People’s smartass comments here and general meaness is pretty ugly.
… but he gets shutdown by someone else in fairly short order:
If you have worked in the field you would understand. But to let you in on a little secret, cops and firefighters laugh and make jokes about a lot of messed up stuff. :P
BTW the guy is still an idiot IMO.
With people “serving and protecting” like this, it’s no wonder why some people say that ACAB.
Scott Olsen, the Iraq war veteran injured during police attempts to clear Occupy Oakland on Tuesday, has given a sign of appreciation for the wave of goodwill shown by fellow protesters across the US.
Olsen’s roommate, Keith Shannon, said the 24-year-old gave a “thumbs-up” after being told of the support he has received – which has included vigils across the US and marches against police brutality.

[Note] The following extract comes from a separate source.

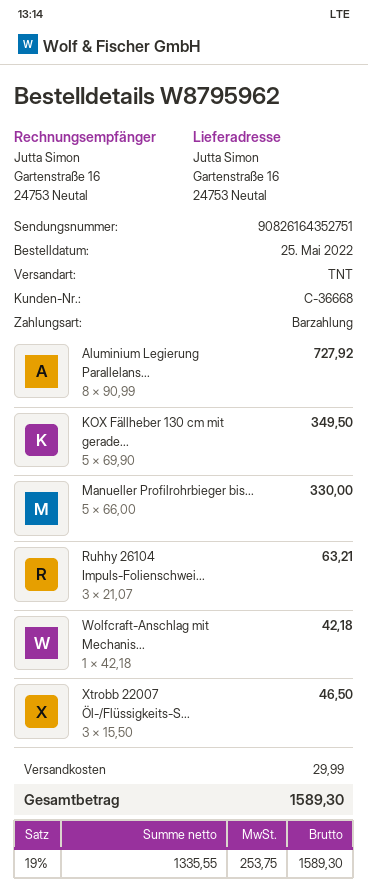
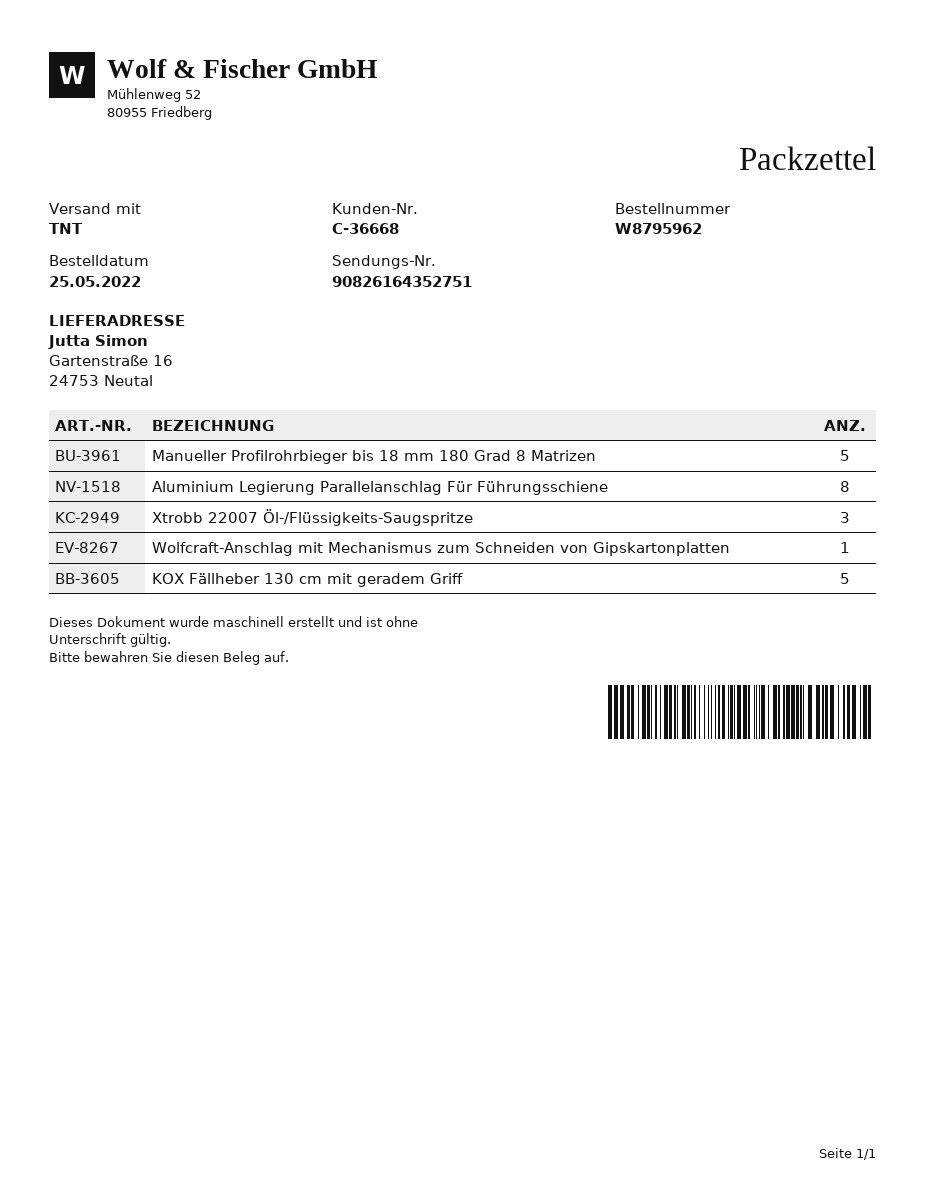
Ruhhy 26104 Impuls-Folienschwei...: 3 -> none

Olsen, 24, suffered a fractured skull when he was apparently being struck by a police projectile on Tuesday and is unable to talk. Officers from more than 15 different police agencies were involved in operations in Oakland on Tuesday, which included the use of tear gas and ‘less lethal’ weapons.
Shannon said he had visited Olsen on Sunday, and told him of the reaction to his injuries across the hundreds of Occupy protests. “He gave a thumbs-up,” Shannon said.
Olsen was hit on the right side of the head, damaging the speech centre of the brain. Video footage showed a police officer throwing a non-lethal explosive near to a stricken Olsen as fellow protesters came to his aid.
Shannon told the Guardian that Olsen is still communicating via written notes – although these tend to be short – and that Olsen’s spelling has suffered since he was injured.“He only really writes when he needs something,” Shannon said. Olsen keeps a notepad and pen beside him on the bed to issue the messages, which often consist of just one word.